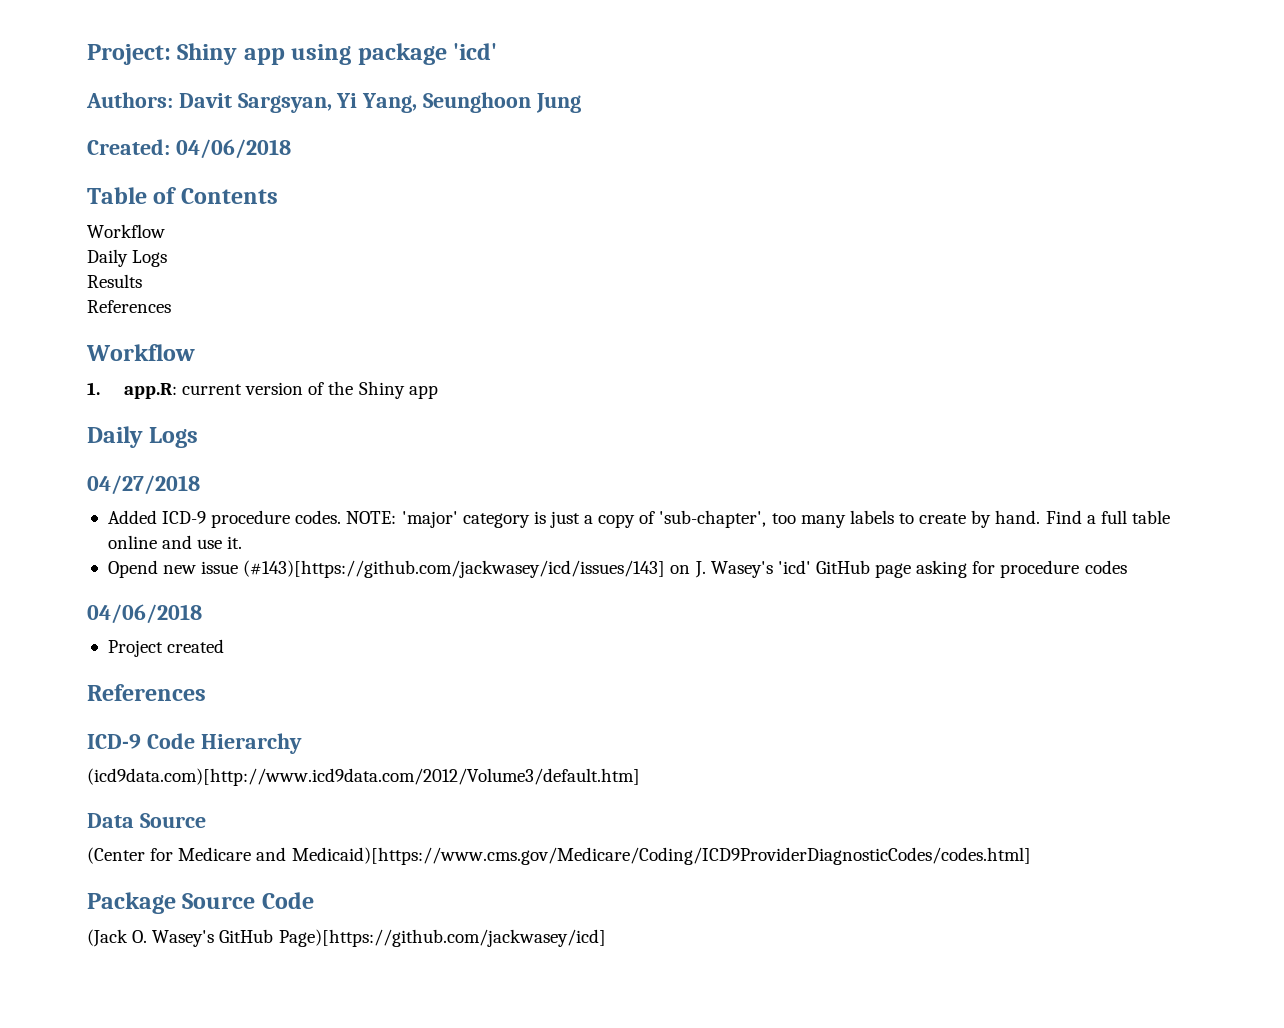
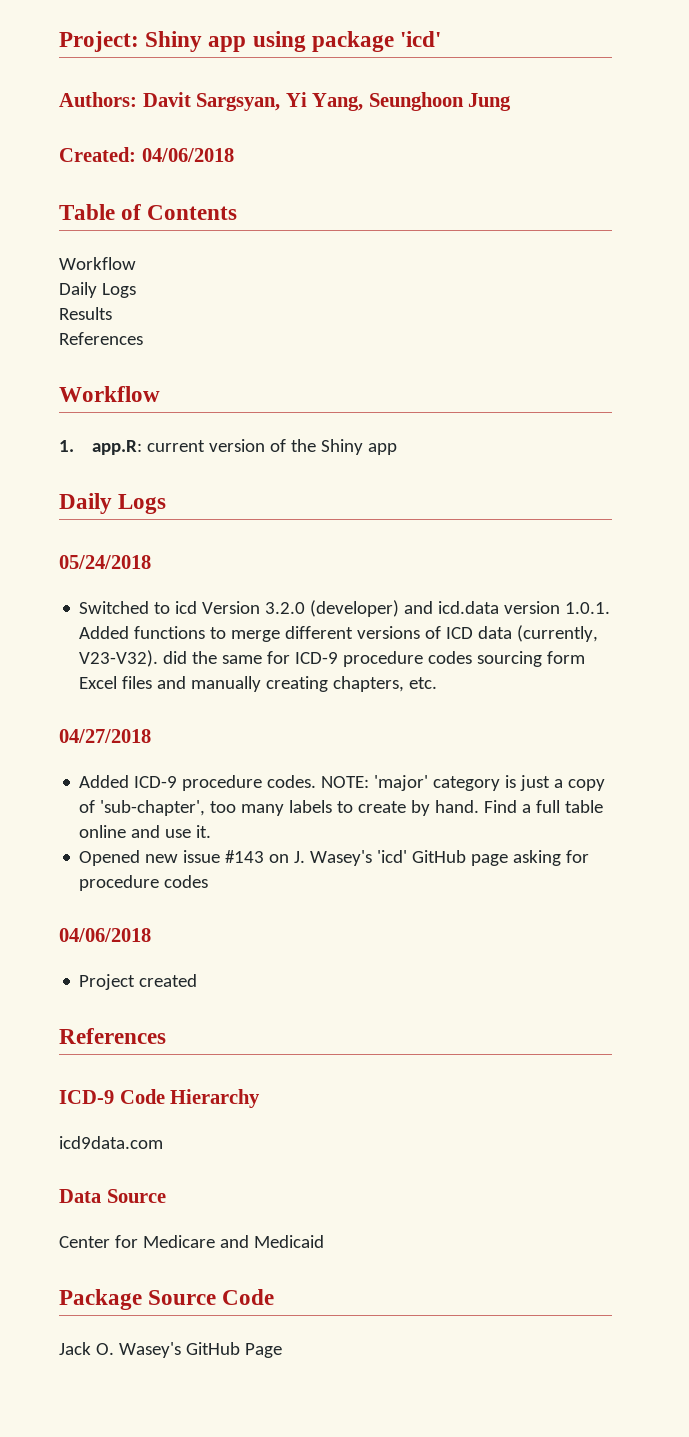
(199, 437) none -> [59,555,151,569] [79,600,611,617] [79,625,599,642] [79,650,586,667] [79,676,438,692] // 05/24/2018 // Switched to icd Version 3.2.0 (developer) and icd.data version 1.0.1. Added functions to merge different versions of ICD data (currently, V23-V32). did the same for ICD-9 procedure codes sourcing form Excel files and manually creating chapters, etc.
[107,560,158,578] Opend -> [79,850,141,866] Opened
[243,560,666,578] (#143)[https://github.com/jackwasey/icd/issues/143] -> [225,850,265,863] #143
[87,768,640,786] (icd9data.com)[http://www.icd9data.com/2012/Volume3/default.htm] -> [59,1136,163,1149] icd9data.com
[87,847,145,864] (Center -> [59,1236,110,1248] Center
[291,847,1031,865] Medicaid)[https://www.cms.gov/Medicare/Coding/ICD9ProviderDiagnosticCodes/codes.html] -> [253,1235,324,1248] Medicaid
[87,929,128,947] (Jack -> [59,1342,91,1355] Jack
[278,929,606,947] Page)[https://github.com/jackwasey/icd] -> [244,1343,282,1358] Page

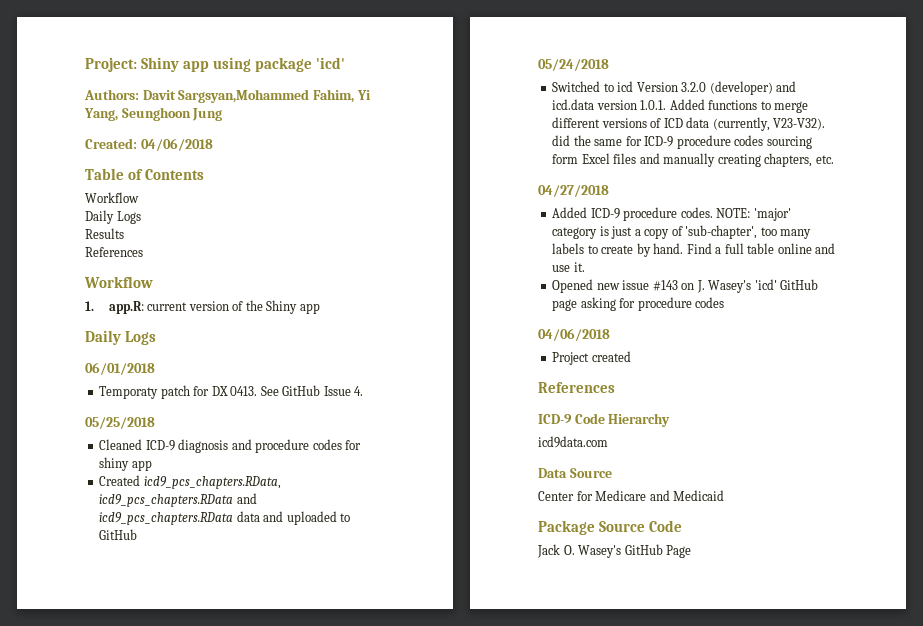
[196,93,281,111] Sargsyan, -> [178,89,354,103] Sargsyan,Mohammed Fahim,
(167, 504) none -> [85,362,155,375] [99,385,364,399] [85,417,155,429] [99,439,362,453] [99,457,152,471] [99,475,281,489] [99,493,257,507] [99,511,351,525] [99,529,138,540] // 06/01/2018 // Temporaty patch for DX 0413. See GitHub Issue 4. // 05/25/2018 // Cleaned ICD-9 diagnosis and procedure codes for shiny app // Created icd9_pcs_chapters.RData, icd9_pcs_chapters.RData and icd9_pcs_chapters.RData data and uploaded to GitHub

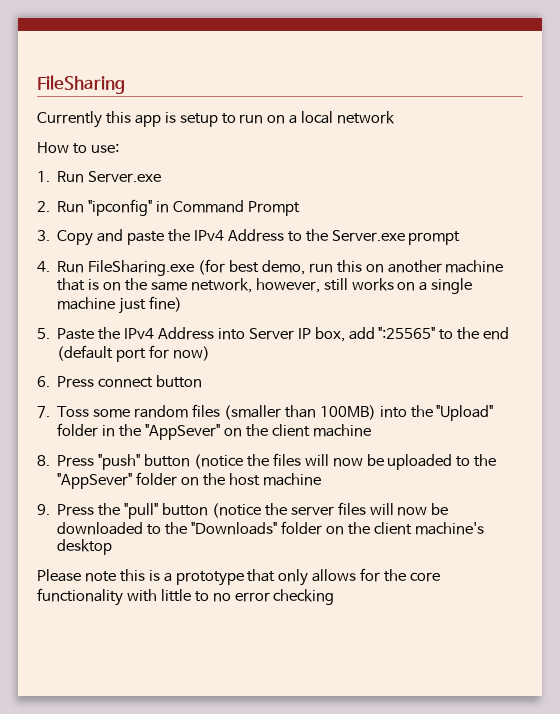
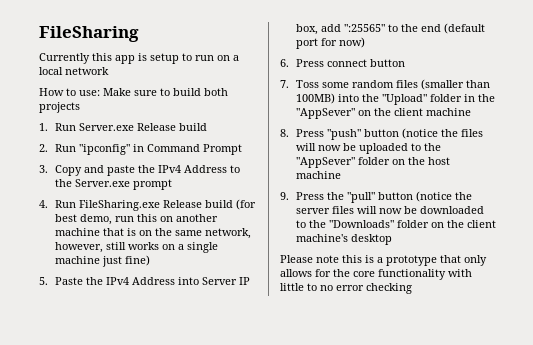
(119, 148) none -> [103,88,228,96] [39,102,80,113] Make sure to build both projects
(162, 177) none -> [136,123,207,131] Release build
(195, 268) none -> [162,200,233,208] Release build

- [Task prompt]:
Show every line of the listing containing the string "none" by copying it.

- [Result for this task]:
(199, 437) none -> [59,555,151,569] [79,600,611,617] [79,625,599,642] [79,650,586,667] [79,676,438,692] // 05/24/2018 // Switched to icd Version 3.2.0 (developer) and icd.data version 1.0.1. Added functions to merge different versions of ICD data (currently, V23-V32). did the same for ICD-9 procedure codes sourcing form Excel files and manually creating chapters, etc.
(167, 504) none -> [85,362,155,375] [99,385,364,399] [85,417,155,429] [99,439,362,453] [99,457,152,471] [99,475,281,489] [99,493,257,507] [99,511,351,525] [99,529,138,540] // 06/01/2018 // Temporaty patch for DX 0413. See GitHub Issue 4. // 05/25/2018 // Cleaned ICD-9 diagnosis and procedure codes for shiny app // Created icd9_pcs_chapters.RData, icd9_pcs_chapters.RData and icd9_pcs_chapters.RData data and uploaded to GitHub
(119, 148) none -> [103,88,228,96] [39,102,80,113] Make sure to build both projects
(162, 177) none -> [136,123,207,131] Release build
(195, 268) none -> [162,200,233,208] Release build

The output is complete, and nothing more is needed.